The Nuggets finished the regular season with the worst defensive rating (112.1) and the second-worst offensive rating (99.0). They also allowed 100.8 points per game which was the fourth-worst in the league.
After an awful season, they got the third-overall pick in the lottery. However, that pick didn’t turn out well as they picked Raef LaFrentz over Dirk Nowitzki, Vince Carter, or Paul Pierce. It was indeed tough for Nuggets fans in the late 90s.
Winning percentage: 12.2%
Head coach: Brett Brown
This Sixer team was young and inexperienced. Only three players—Elton Brand, Carl Landry, and Ish Smith had five or more years of experience. The rest were a bunch of rookies and sophomores who were still adjusting to NBA speed. Meanwhile, Joel Embiid was yet to play a single NBA game as he was still recovering from his foot injury.
Their best player this season was one of their rookies, Jahlil Okafor. Okafor averaged 17.5 points and 7.0 rebounds on 51% shooting in 53 games.
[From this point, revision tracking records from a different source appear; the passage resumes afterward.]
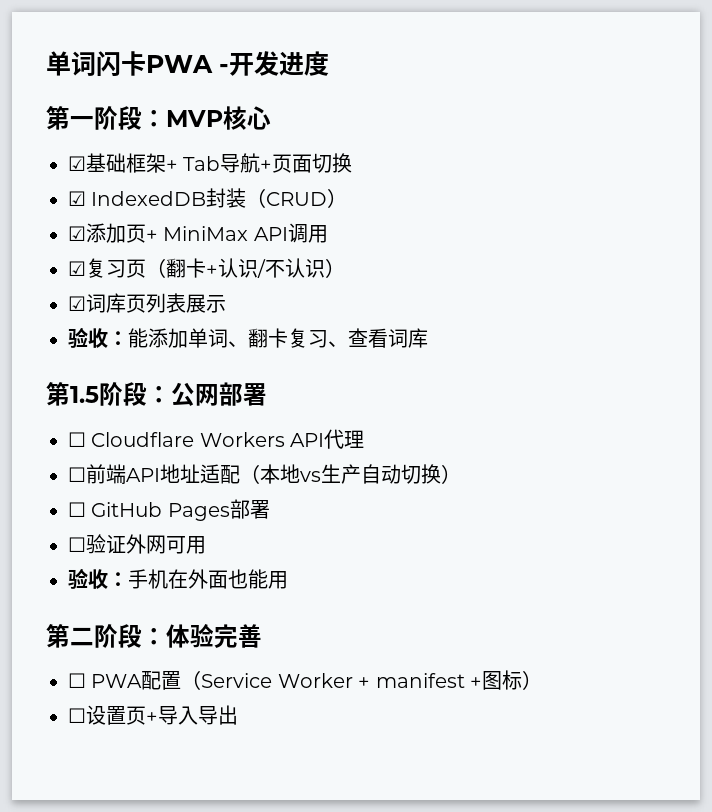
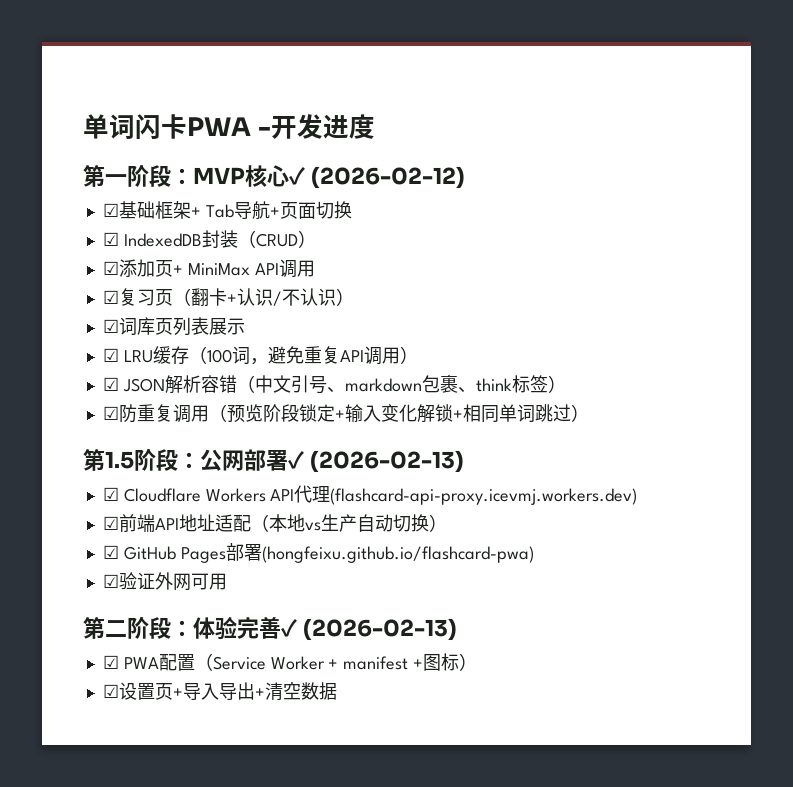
- 第一阶段：MVP核心
+ 第一阶段：MVP核心✓ (2026-02-12)
- 验收：能添加单词、翻卡复习、查看词库
+ ☑ LRU缓存（100词，避免重复API调用）
+ ☑ JSON解析容错（中文引号、markdown包裹、think标签）
+ ☑防重复调用（预览阶段锁定+输入变化解锁+相同单词跳过）
- 第1.5阶段：公网部署
- ☐ Cloudflare Workers API代理
- ☐前端API地址适配（本地vs生产自动切换）
+ 第1.5阶段：公网部署✓ (2026-02-13)
+ ☑ Cloudflare Workers API代理(flashcard-api-proxy.icevmj.workers.dev)
+ ☑前端API地址适配（本地vs生产自动切换）
- ☐ GitHub Pages部署
- ☐验证外网可用
+ ☑ GitHub Pages部署(hongfeixu.github.io/flashcard-pwa)
+ ☑验证外网可用
- 验收：手机在外面也能用
- 第二阶段：体验完善
- ☐ PWA配置（Service Worker + manifest +图标）
+ 第二阶段：体验完善✓ (2026-02-13)
+ ☑ PWA配置（Service Worker + manifest +图标）
- ☐设置页+导入导出
+ ☑设置页+导入导出+清空数据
He eventually went down with a knee injury that forced him to miss the rest of the season.
Being a young team has its perks but it would be a mess without the guidance of veterans. This is why they finished the regular season with the worst offensive rating (90.2) and second-worst in opponent points allowed with 107.6 points per game. Their 10-72 is one of the worst NBA records ever.
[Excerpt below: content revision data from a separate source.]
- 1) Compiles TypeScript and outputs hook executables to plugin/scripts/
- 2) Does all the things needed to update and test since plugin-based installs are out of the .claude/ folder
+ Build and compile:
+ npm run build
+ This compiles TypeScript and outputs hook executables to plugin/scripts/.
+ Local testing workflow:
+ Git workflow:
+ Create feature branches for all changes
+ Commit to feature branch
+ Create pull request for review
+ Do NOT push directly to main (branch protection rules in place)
Perhaps the good news to this season is that they got Ben Simmons the year after with the first overall pick. Philly fans had to stomach this awful season and just trust the process.
Winning percentage: 11%
Head coach: Roy Rubin, Kevin Loughery
The Sixers again? Yes, that’s right. The 72-73 Sixers is the worst NBA team over an 82-game season. Ouch.
Things were looking grim right from the start when their legendary head coach Jack Ramsay announced that he was going to step down as head coach and general manager. All of their key players were also over 30 years old.
Their best player, Fred Carter, averaged 20 points, 6.0 rebounds, and 4.3 assists per game. Carter led the team in scoring each night but of course, he couldn’t carry everything alone.
Philadelphia opted to sign Roy Rubin to a three-year, fully guaranteed $300,000 contract. That’s a huge amount for a coach who didn’t have an impressive resume and had no experience in professional basketball.
Rubin only lasted for 51 games before they ultimately fired him. He was replaced by Kevin Loughery but even he couldn’t turn things around. The team was outright bad.
The Sixers finished the regular season with the worst offensive rating (90.2) and the fourth-worst defensive rating (100.6). They were also allowing their opponents to score 116.2 points per game, the worst in the league.